Hive Testing with MiniHiveServer2

hive

Hive is a terrific technology that allows you to solve Big Data problems very quickly.  It allows a user or developer to write SQL like queries, called Hive Query Language (HQL), which do the same thing as MapReduce programs.  However, a big question is how do we test the HQL scripts that we write?

Previously, there were some solutions to perform Hive unit testing.  Unfortunately, they only work for the older version of Hadoop.  With the introduction of YARN and MR2, all of the libraries and classes have changed.  Fortunately, the Hive development team has already solved this problem for us with the MiniHiveServer2.  However, the tricky part is to extract what we need from the very large bundle of source code, called the Hive distribution.  

What is MiniHiveServer2?

HiveMiniServer2 is a fully functioning Hive Server2 that can be instantiated for the purposes of testing.  It uses an embedded instance of Derby for its database, and it use the MiniCluster to provide the HDFS and capability to run MapReduce jobs.  This is something that already existing in the Hive distribution as part of development testing. 

This whole journey started when I needed to create a unit test for a UDAF that I developed, and none of the existing Hive testing tools worked.  Having a modicum of experience with MiniCluster, I knew where to begin, but I had no idea how much effort it would take to dig through the details of the Hive source, so I am sharing my findings to save those who come after me some time.  I have created a Github repository with some sample code,

https://github.com/bobfreitas/hiveunit-mr2.

The biggest problem that I had with Hive Testing with MiniHiveServer2 is that there is just not much information available on it.

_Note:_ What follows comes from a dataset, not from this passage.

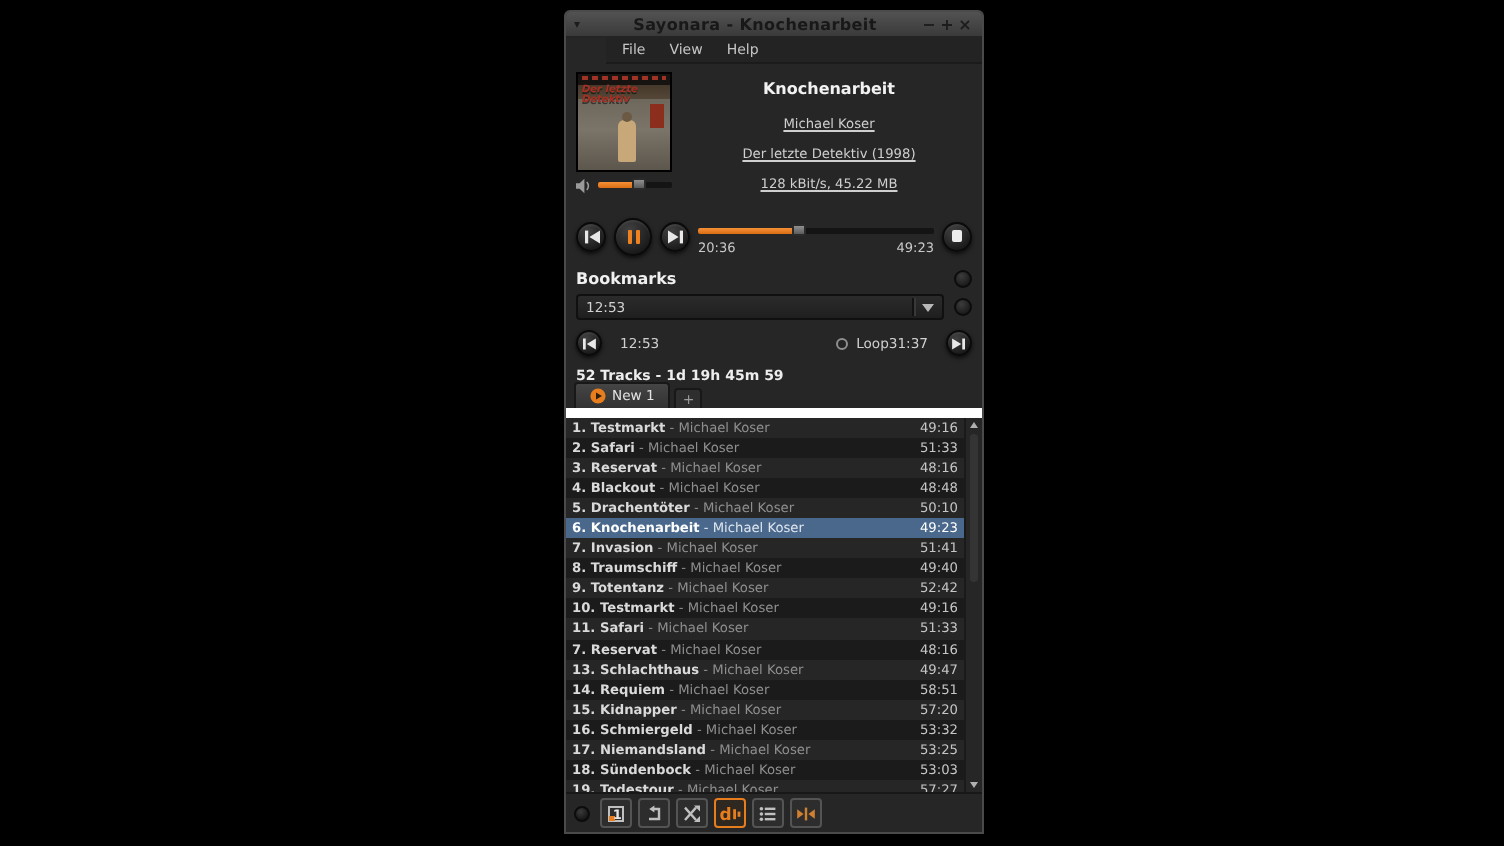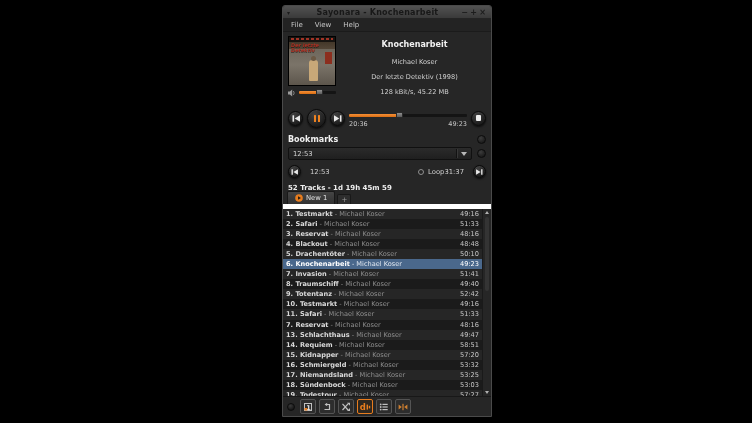"File" .menubar { margin-left: none -> 20px }
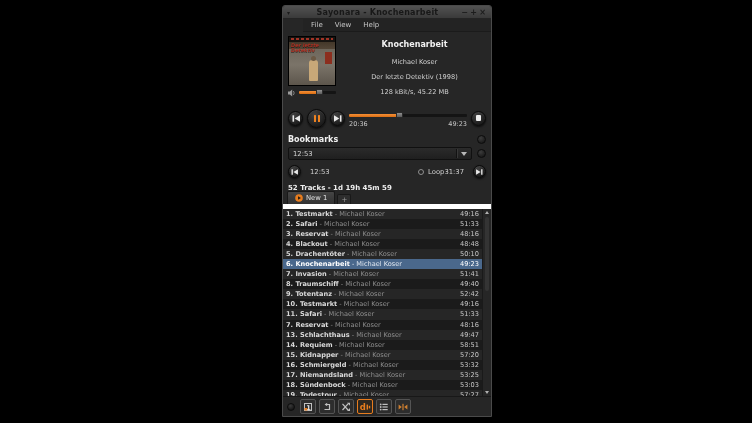"Michael Koser" .np-line { text-decoration: none -> underline }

The only source of information I could find was the Hive source code, and of course there are lots of projects, packages, and classes in there.  The really nice thing is that once I was able to get the basic MiniHiveServer2, with an internal Derby database and backing MiniCluster to fire up, everything just fell into place.  

Starting the Test Cluster

The real magic happens with firing up of the MiniHiveServer2 and MiniCluster, and at the end of the day, it was a bit underwhelming, but getting the right sequence of statements took a little bit of work:

FileSystem fs;

MiniHS2 miniHS2 = null;

Map<String, String> confOverlay;

HiveConf hiveConf;

Configuration conf = new Configuration();

hiveConf = new HiveConf(conf, org.apache.hadoop.hive.ql.exec.CopyTask.class);

miniHS2 = new MiniHS2(hiveConf, true);

confOverlay = new HashMap<String, String>();

confOverlay.put(ConfVars.HIVE_SUPPORT_CONCURRENCY.varname, "false");

confOverlay.put(MRConfig.FRAMEWORK_NAME, MRConfig.LOCAL_FRAMEWORK_NAME);

miniHS2.start(confOverlay);

fs = miniHS2.getDfs().getFileSystem();

SessionState ss = new SessionState(hiveConf);

SessionState.start(ss);

I know you are probably thinking REALLY what is so hard about that little sequence of statements.  That was actually my reaction after I got it working, but it did take a little bit of time to get it working, because I ended up needing to pull little bits and pieces together from different integration tests to get here. The brevity of the startup sequence is a testament to the hard work that has gone into the more recent releases of Hive.  

Using the Test Cluster

So once you have the cluster up and running, you will need to use it.  The testing libraryprovides three classes that you should know about:

1)    HiveTestCluster – used to manage the MiniHiveServer2 and MiniCluster instances, provides the ability to start, stop, execute scripts and get access to the mini-HDFS

2)    HiveScript – used to model a HiveScript, preforms any pre-processing and converts an HQL script file into something that can be executed by the HiveTestCluster

3)    HiveTestSuite – the primary interface to interact with the test cluster and submit an HQL script

Your test cases will follow the same general pattern.  They will be plain old Junit test cases, that have @Before and @After methods.  Intuitively, the @Before method will instantiate the test cluster and the @After method will shut it down.  Each of the individual test cases will then be able to access the HDFS to stage any required directories and/or data, execute the HQL script and then verify the results.  If the script being tested does not actually generate any output, then create a simple test script to do the final results validation. 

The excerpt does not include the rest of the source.